Postado em 11/05/2014
Por: CARLOS JULIANO BARROS
A capa do smartphone de Roberto Menescal traz a seguinte mensagem: Keep calm and carry on (Mantenha-se calmo e siga em frente). Nada mais apropriado para definir a personalidade desse capixaba de Vitória que, aos 76 anos, é capaz de passar horas a fio contando histórias sobre um dos capítulos mais importantes da música brasileira: a Bossa Nova. Ao lado de Tom Jobim, João Gilberto, Vinicius de Moraes e Carlos Lyra, Menescal integrou a linha de frente do movimento cultural que, na década de 1960, redefiniu as bases da cena artística brasileira e projetou o Brasil para o mundo.

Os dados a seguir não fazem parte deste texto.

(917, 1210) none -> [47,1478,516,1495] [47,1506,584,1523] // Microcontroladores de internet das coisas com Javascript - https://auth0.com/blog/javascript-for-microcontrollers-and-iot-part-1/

Nesta entrevista exclusiva a Problemas Brasileiros, concedida às margens da Lagoa Rodrigo de Freitas, no Rio de Janeiro, Menescal relembra as influências do movimento nascido na zona sul carioca, do jazz norte-americano ao baião de Luiz Gonzaga. “Todos acreditávamos num Brasil Grande, numa nova atitude, em deixar para trás aquela coisa velha de terno e gravata”, diz. Compositor de hinos consagrados da Bossa Nova, como O Barquinho, Menescal também tem importante carreira como produtor musical, assinando discos de Elis Regina, Chico Buarque, Emílio Santiago, dentre outros pesos-pesados da música nacional. “Como produtor, sinto que estou no lugar certo”, define-se.
Problemas Brasileiros – O senhor esteve ao lado de Tom Jobim e João Gilberto no antológico show de 1962, no Carnegie Hall, em Nova York – marco da explosão internacional da Bossa Nova. Que recordações o senhor guarda daquele concerto?

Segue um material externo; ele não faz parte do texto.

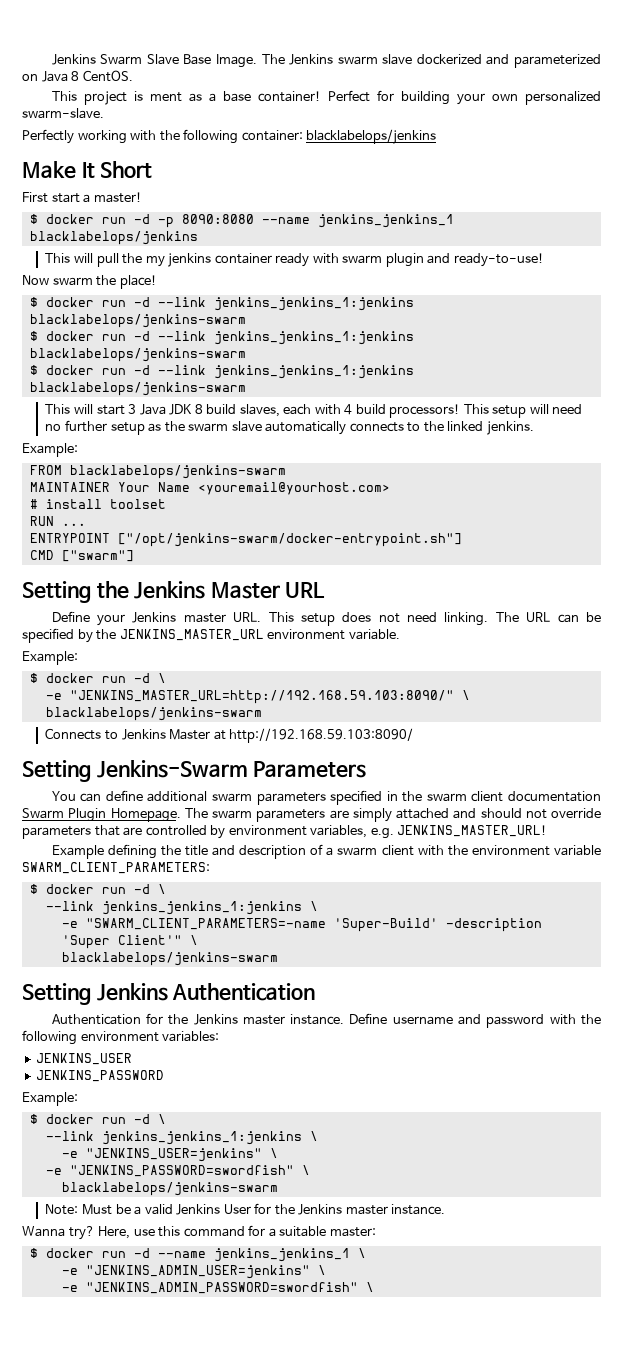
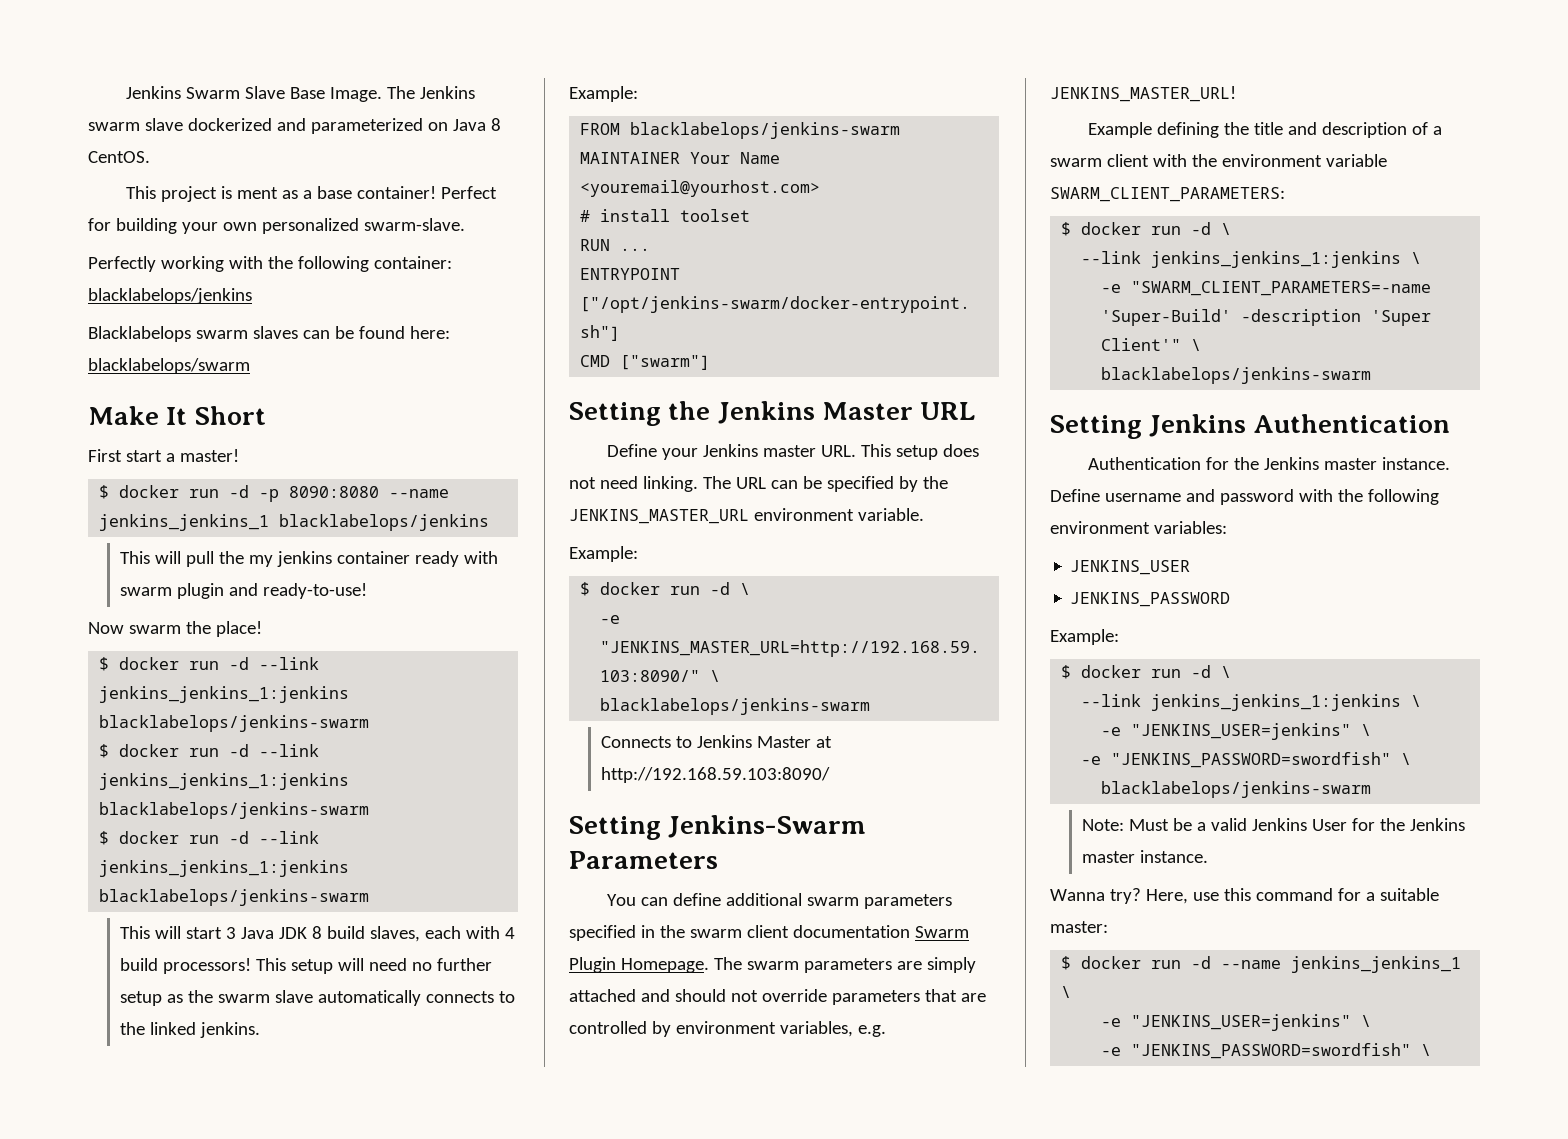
(437, 136) none -> [88,326,450,342] [88,358,250,374] // Blacklabelops swarm slaves can be found here: blacklabelops/swarm
[85,1265,326,1279] [61,1282,358,1294] "JENKINS_ADMIN_USER=jenkins" \ // -e "JENKINS_ADMIN_PASSWORD=swordfish" -> [1131,1014,1372,1031] [1101,1043,1412,1059] "JENKINS_USER=jenkins" \ // -e "JENKINS_PASSWORD=swordfish"

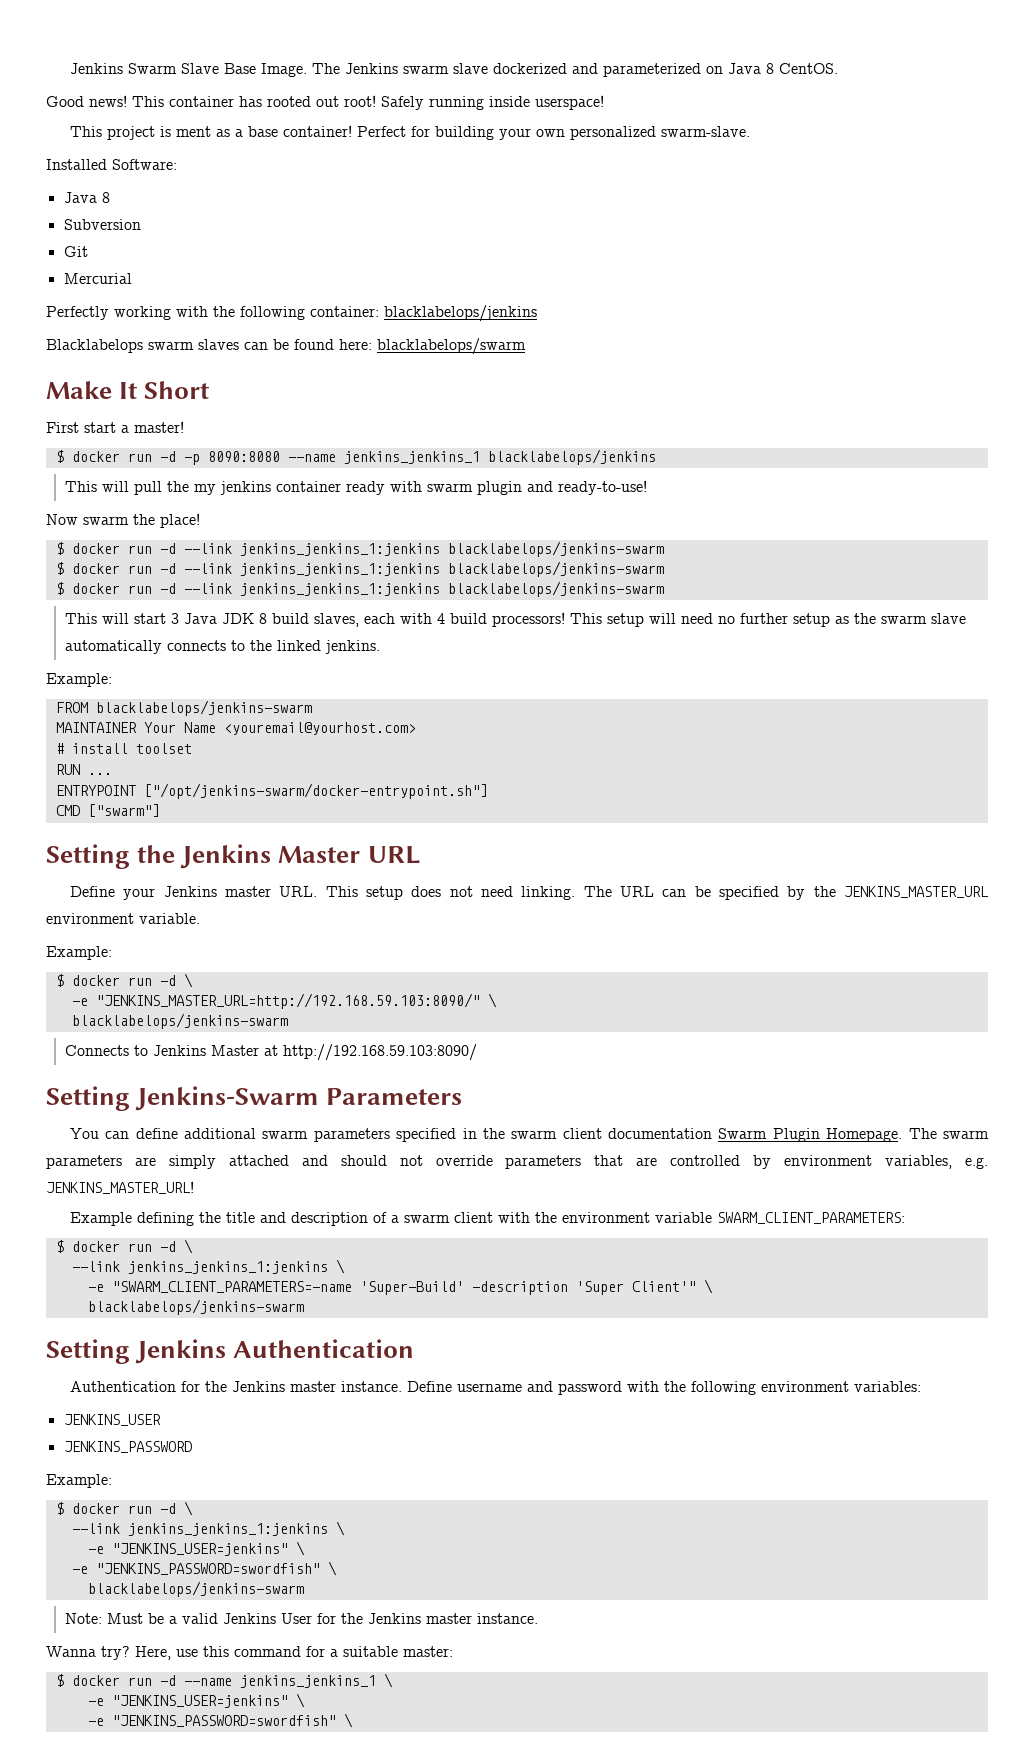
(150, 157) none -> [46,95,604,110] // Good news! This container has rooted out root! Safely running inside userspace!
(465, 224) none -> [46,159,177,170] [63,192,110,203] [63,219,141,230] [63,246,88,257] [63,273,132,284] // Installed Software: // Java 8 // Subversion // Git // Mercurial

Roberto Menescal – Quando fomos convidados para o show do Carnegie Hall eu era alienado de tudo. Eu costumava dizer: “eu só conheço da Avenida Atlântica para a praia”, que é a via beira-mar, em Copacabana. Minha vida era um deslumbre: além da música, eu era mergulhador e caçador submarino. Quando me chamaram para participar da apresentação, respondi que não iria porque tinha uma pescaria marcada em Cabo Frio. Nem sabia o que era o Carnegie Hall. Aí o Tom Jobim me telefonou – ele é o meu Deus até hoje, a quem peço perdão pelos meus pecados – e disse: “Menescal, você tem que ir, a turma toda vai, nós vamos lá defender o Brasil”. E eu respondi: “Então, eu vou”. Aquilo foi um marco para a música, mas foi um marco para mim. Na época, nós curtíamos tanto jazz que comprávamos os discos e ficávamos seis meses “tirando” tudo para aprender os acordes. Os músicos de jazz eram nossos heróis. Quando chegamos ao aeroporto, nos Estados Unidos, vi os saxofonistas Gerry Mulligan e Cannonball Adderley, e mais uns seis ou sete. E falei: “Olha a nossa sorte, chegamos ao aeroporto e o pessoal do jazz está aqui”. Pena que não tinha celular para tirar foto [risos]. E aí o responsável pela nossa recepção disse: “Não é sorte, eles vieram receber vocês. E, inclusive, estão gravando suas músicas”. O primeiro grande choque foi esse. A gente não sabia que eles conheciam a nova música brasileira. Em Nova York, ficamos hospedados em um hotel a duas quadras do Carnegie Hall. Quando entrei no auditório, foi aquele espanto: “Nós vamos tocar aqui? Eu não sou cantor, acho que não vou fazer nada”. Mas o empresário disse: “Você vai ter que cantar”. Então, estreei como cantor no Carnegie Hall. Ninguém estreia cantando lá. Mas foi uma carreira muito rápida. Acabou ali [risos].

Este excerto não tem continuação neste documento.